I'm not saying it is better if they run commands without my approval. This whole thing is just doesn't seem as exciting as other people make it out to be. Maybe I am missing something.

It can literally be a single command to ssh into that machine and check if the systemd service is running. If it is in your history, you'd use ctrl+r to lookback anyway. It sounds so much worse asking some AI agent to look up the status of that service we deployed earlier. And then approve its commands on top of that.


I think it's something you have to try in order to understand.

Running commands one by one and getting permission may sound tedious. But for me, it maps closely to what I do as a developer: check out a repository, read its documentation, look at the code, create a branch, make a set of changes, write a test, test, iterate, check in.

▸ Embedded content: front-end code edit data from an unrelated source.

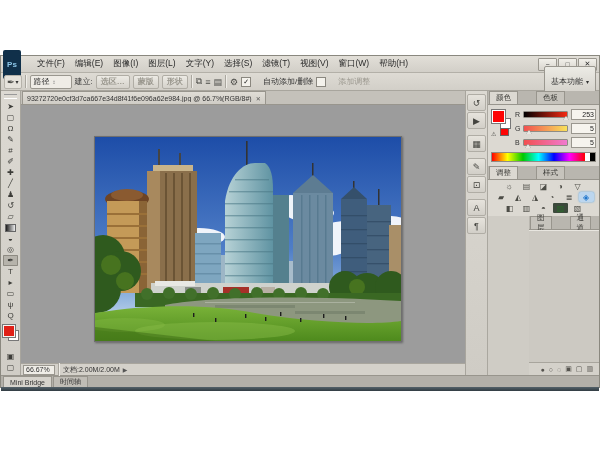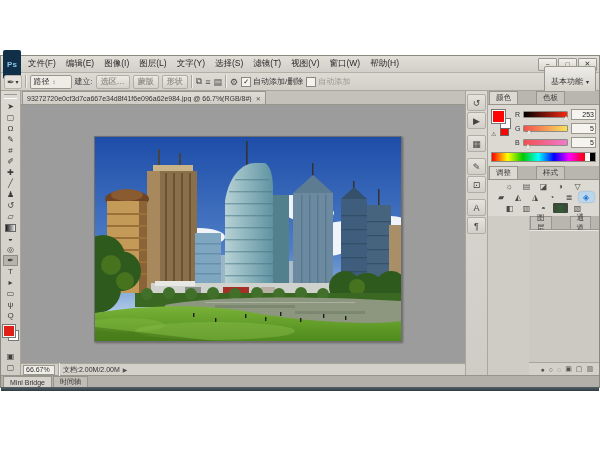--- a/index.html
+++ b/index.html
@@ -2,35 +2,35 @@
 <html><head>
 <meta charset="utf-8">
 <style>
   html,body{margin:0;padding:0;background:#fff;width:600px;height:450px;overflow:hidden;
     font-family:"Liberation Sans","DejaVu Sans",sans-serif;-webkit-font-smoothing:antialiased;}
   .stage{position:relative;width:600px;height:450px;background:#fff;}
   .app{position:absolute;left:0;top:55px;width:600px;height:333px;background:#d6d3cc;border:1px solid #8a887f;box-sizing:border-box;}
   
   .menubar{height:16px;display:flex;align-items:center;background:linear-gradient(#e2dfd8,#d2cfc8);border-bottom:1px solid #b3b0a8;padding-left:2px;}
   .ps-logo{width:18px;height:29px;background:#10304a;color:#8cc6e8;font-size:8px;font-weight:bold;
-    display:inline-flex;align-items:center;justify-content:center;border-radius:2px;margin-right:2px;}
+    display:inline-flex;align-items:center;justify-content:center;border-radius:2px;margin-right:11px;}
   .menu-item{font-size:8.5px;color:#2a2a2a;padding:0 5px;white-space:nowrap;cursor:default;}
   .win-controls{margin-left:auto;display:flex;gap:1px;padding-right:2px;}
   .win-btn{width:17px;height:11px;font-size:7px;display:inline-flex;align-items:center;justify-content:center;
     background:linear-gradient(#f2f0ea,#d8d5ce);border:1px solid #9a978f;color:#333;border-radius:1px;}
   
   .optionsbar{height:17px;display:flex;align-items:center;background:linear-gradient(#deDBd4,#d4d1ca);background:linear-gradient(#dedbd4,#d2cfc8);
     border-bottom:1px solid #a8a59d;padding:0 3px;gap:3px;font-size:8px;color:#333;}
   .opt-sep{width:1px;height:13px;background:#aaa79f;border-right:1px solid #efede8;}
   .tool-preset{display:flex;align-items:center;gap:1px;padding:1px 2px;border:1px solid #b5b2aa;border-radius:2px;background:#e5e2db;}
   .opt-select{display:flex;align-items:center;gap:3px;background:#efece6;border:1px solid #9a978f;border-radius:2px;padding:0 3px;height:12px;min-width:34px;}
   .opt-btn{background:linear-gradient(#eceae4,#d5d2cb);border:1px solid #b0ada5;border-radius:2px;padding:0 4px;height:12px;display:inline-flex;align-items:center;font-weight:bold;}
   .opt-btn.disabled,.opt-check.disabled{color:#9b988f;}
   .opt-icon{font-size:9px;color:#4a4a46;}
-  .opt-check{display:flex;align-items:center;gap:2px;}
+  .opt-check{display:flex;align-items:center;gap:12px;}
   .cb{width:8px;height:8px;border:1px solid #8a877f;background:#f4f2ec;display:inline-flex;align-items:center;justify-content:center;font-size:7px;color:#222;line-height:1;}
   .workspace-btn{margin-left:auto;display:flex;align-items:center;gap:3px;background:linear-gradient(#ecebe5,#d2cfc8);
     border:1px solid #9a978f;border-radius:2px;padding:8px 6px;height:13px;font-size:8px;color:#333;}
   
   .mainrow{display:flex;height:284px;}
   .toolbar{width:19px;background:linear-gradient(#dcd9d2,#d0cdc6);border-right:1px solid #a8a59d;display:flex;flex-direction:column;align-items:center;}
   .tb-grip{width:13px;height:3px;border-top:1px solid #999;border-bottom:1px solid #fff;margin:3px 0 2px;}
   .tool{width:15px;height:11px;display:flex;align-items:center;justify-content:center;font-size:8px;color:#3c3c38;border-radius:1px;}
   .tool.selected{background:#b6b3ab;box-shadow:inset 0 0 0 1px #8d8a82;}
   .g-swatch{width:9px;height:6px;background:linear-gradient(to right,#1c1c1c,#ececec);display:inline-block;border:1px solid #666;}
@@ -138,21 +138,21 @@
     <span class="opt-icon">≡</span>
     <span class="opt-icon">▤</span>
     <span class="opt-sep"></span>
     <span class="opt-icon">⚙</span>
     <span class="opt-check">
       <span class="cb">✓</span>
       <span>自动添加/删除</span>
     </span>
     <span class="opt-check disabled">
       <span class="cb"></span>
-      <span>自动添加</span>
+      <span>添加调整</span>
     </span>
     <span class="workspace-btn">
       <span>基本功能</span>
       <span style="font-size:6px;">▾</span>
     </span>
   </div>
 
   <div class="mainrow">
 
     <div class="toolbar">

Each of those steps is done with LLM superpowers: the right git commands, rapid review of codebase and documentation, language specific code changes, good test methodology, etc.

And if any of those steps go off the rails, you can provide guidance or revert (if you are careful).

It isn't perfect by any means. CC needs guidance. But it is, for me, so much better than auto-complete style systems that try to guess what I am going to code. Frankly, that really annoys me, especially once you've seen a different model of interaction.


Sure, if you already have the knowledge and can do it faster than the AI, you can do it yourself.

But a beginner in system administration can also do it fast.


I do not think that is a good thing in the long run. More people in fields they know absolutely nothing about? That does not sound like a good thing to me. I am going to become a chemical engineer (something I know absolutely nothing about) or some shit and have an LLM with me doing my job for me. Sounds good I guess?


[flagged]


He has a point, that's quite depressing that a work you had to think and act in order to solve hard problems now became almost the same as scanning barcodes in any supermarket, and it's outright sad that most people are happy about it and being snarky towards anyone that points the hardships that come with it.

Philosophically speaking (not practically) it's like living the industrial revolution again. It's lit! But it's also terrifying and saddening.

Personally it makes me want to savor each day as the world would never be the same again.


If these tools make your job as easy as scanning barcodes then you really weren't working on anything interesting anyways.


Thank you for rubbing extra salt into the wound.

I mean most software engineering jobs are not especially exciting. I have done web dev for smaller companies that never had more than a few hundred concurrent users. It is boring CRUD apps all day every day.

Still at least you could have a bit of fun with the technical challenges. Now with AI it becomes completely mind numbing.


I'm with you on this. I'm pouring one out for human skill because I think our ability to do a lot of creative work (coding included) is on the brink of extinction. But I definitely think these are the future


The interesting part of my job is unchanged. Thinking through the design, UX, architecture, code structure, etc were always where I found the fun / challenge. Typing was never the part I was overly fond of.